> What needs to be done:
Return the data below exactly, minus the pictures.

%%

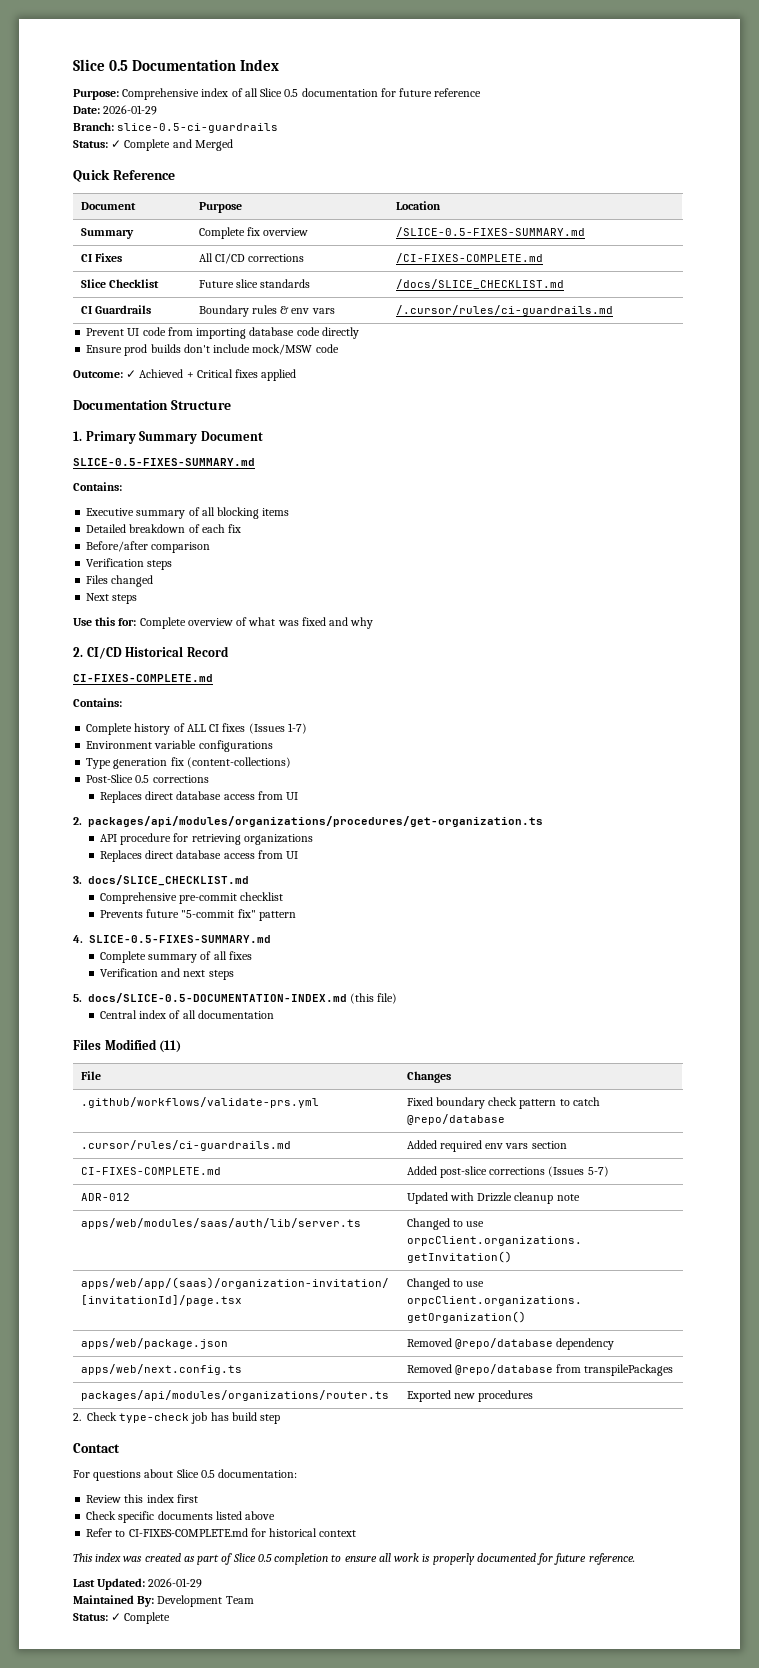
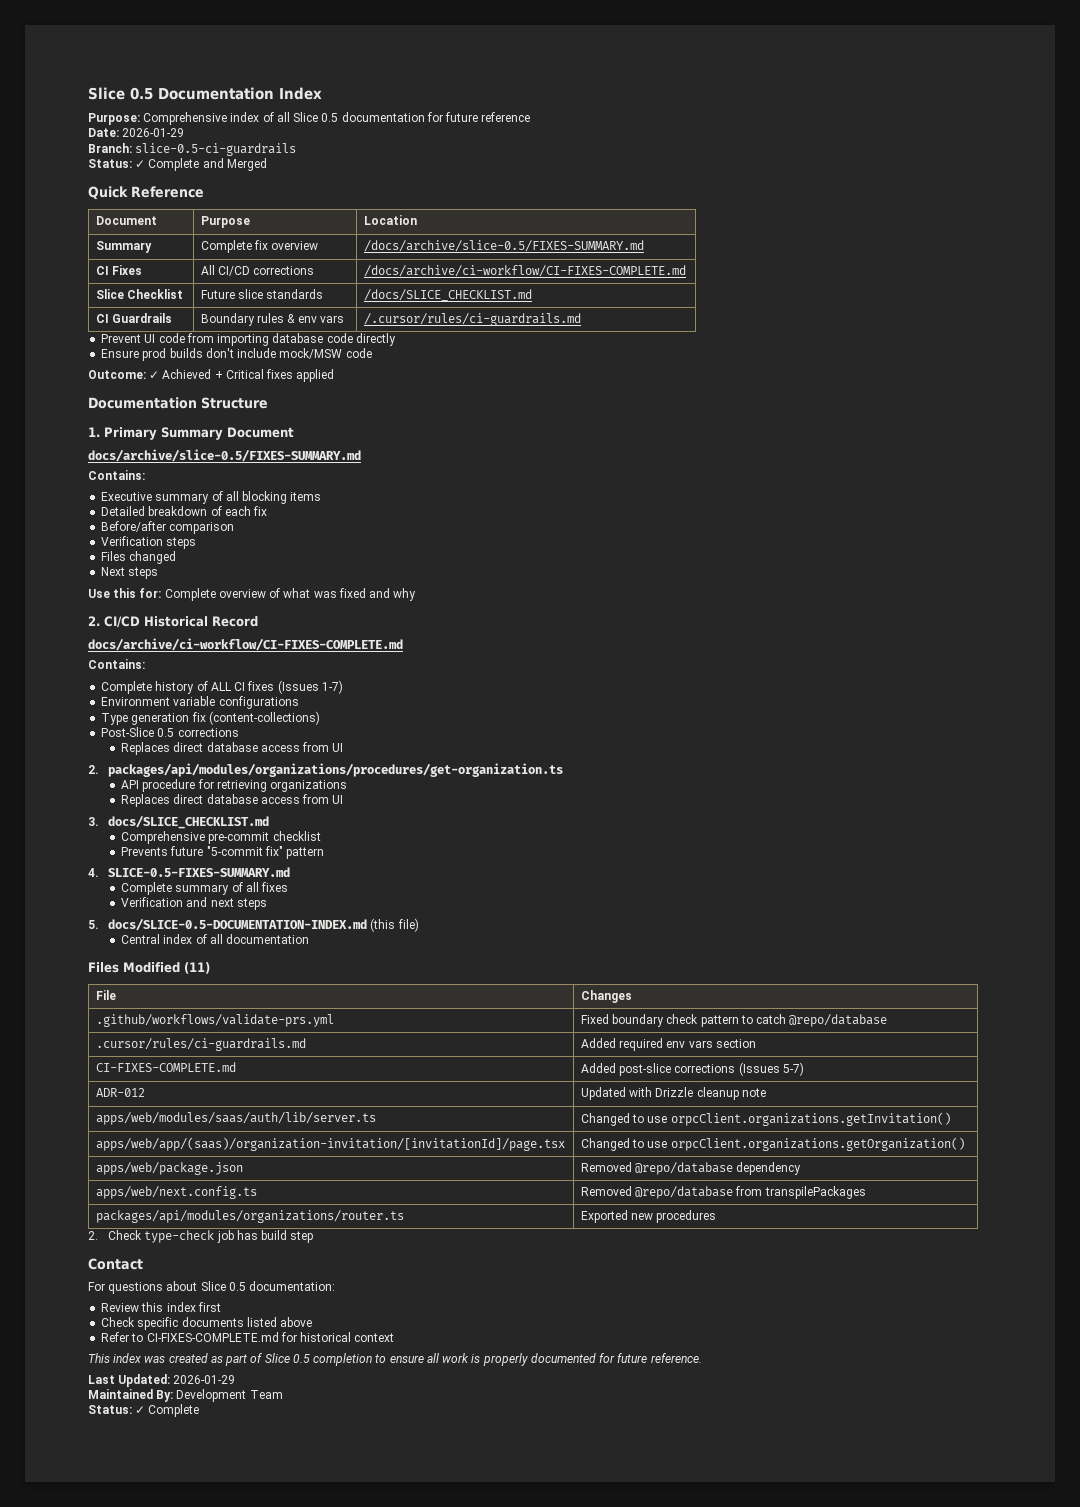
- Summary | Complete fix overview | /SLICE-0.5-FIXES-SUMMARY.md
+ Summary | Complete fix overview | /docs/archive/slice-0.5/FIXES-SUMMARY.md
- CI Fixes | All CI/CD corrections | /CI-FIXES-COMPLETE.md
+ CI Fixes | All CI/CD corrections | /docs/archive/ci-workflow/CI-FIXES-COMPLETE.md
  1. Primary Summary Document
- SLICE-0.5-FIXES-SUMMARY.md
+ docs/archive/slice-0.5/FIXES-SUMMARY.md
  2. CI/CD Historical Record
- CI-FIXES-COMPLETE.md
+ docs/archive/ci-workflow/CI-FIXES-COMPLETE.md

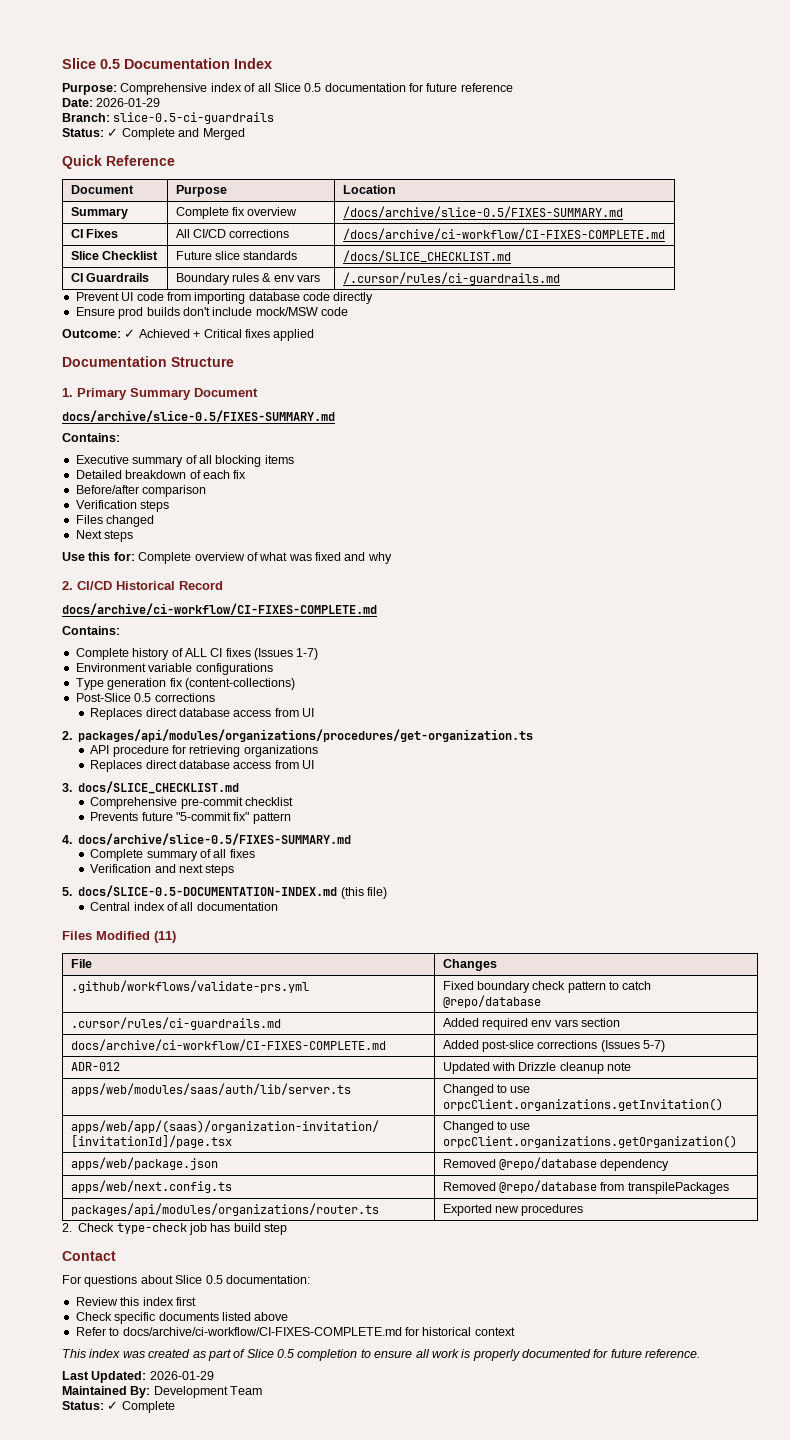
- 4. SLICE-0.5-FIXES-SUMMARY.md
+ 4. docs/archive/slice-0.5/FIXES-SUMMARY.md
- CI-FIXES-COMPLETE.md | Added post-slice corrections (Issues 5-7)
+ docs/archive/ci-workflow/CI-FIXES-COMPLETE.md | Added post-slice corrections (Issues 5-7)
- Refer to CI-FIXES-COMPLETE.md for historical context
+ Refer to docs/archive/ci-workflow/CI-FIXES-COMPLETE.md for historical context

%%

> Answer to this problem:
- Summary | Complete fix overview | /SLICE-0.5-FIXES-SUMMARY.md
+ Summary | Complete fix overview | /docs/archive/slice-0.5/FIXES-SUMMARY.md
- CI Fixes | All CI/CD corrections | /CI-FIXES-COMPLETE.md
+ CI Fixes | All CI/CD corrections | /docs/archive/ci-workflow/CI-FIXES-COMPLETE.md
  1. Primary Summary Document
- SLICE-0.5-FIXES-SUMMARY.md
+ docs/archive/slice-0.5/FIXES-SUMMARY.md
  2. CI/CD Historical Record
- CI-FIXES-COMPLETE.md
+ docs/archive/ci-workflow/CI-FIXES-COMPLETE.md

- 4. SLICE-0.5-FIXES-SUMMARY.md
+ 4. docs/archive/slice-0.5/FIXES-SUMMARY.md
- CI-FIXES-COMPLETE.md | Added post-slice corrections (Issues 5-7)
+ docs/archive/ci-workflow/CI-FIXES-COMPLETE.md | Added post-slice corrections (Issues 5-7)
- Refer to CI-FIXES-COMPLETE.md for historical context
+ Refer to docs/archive/ci-workflow/CI-FIXES-COMPLETE.md for historical context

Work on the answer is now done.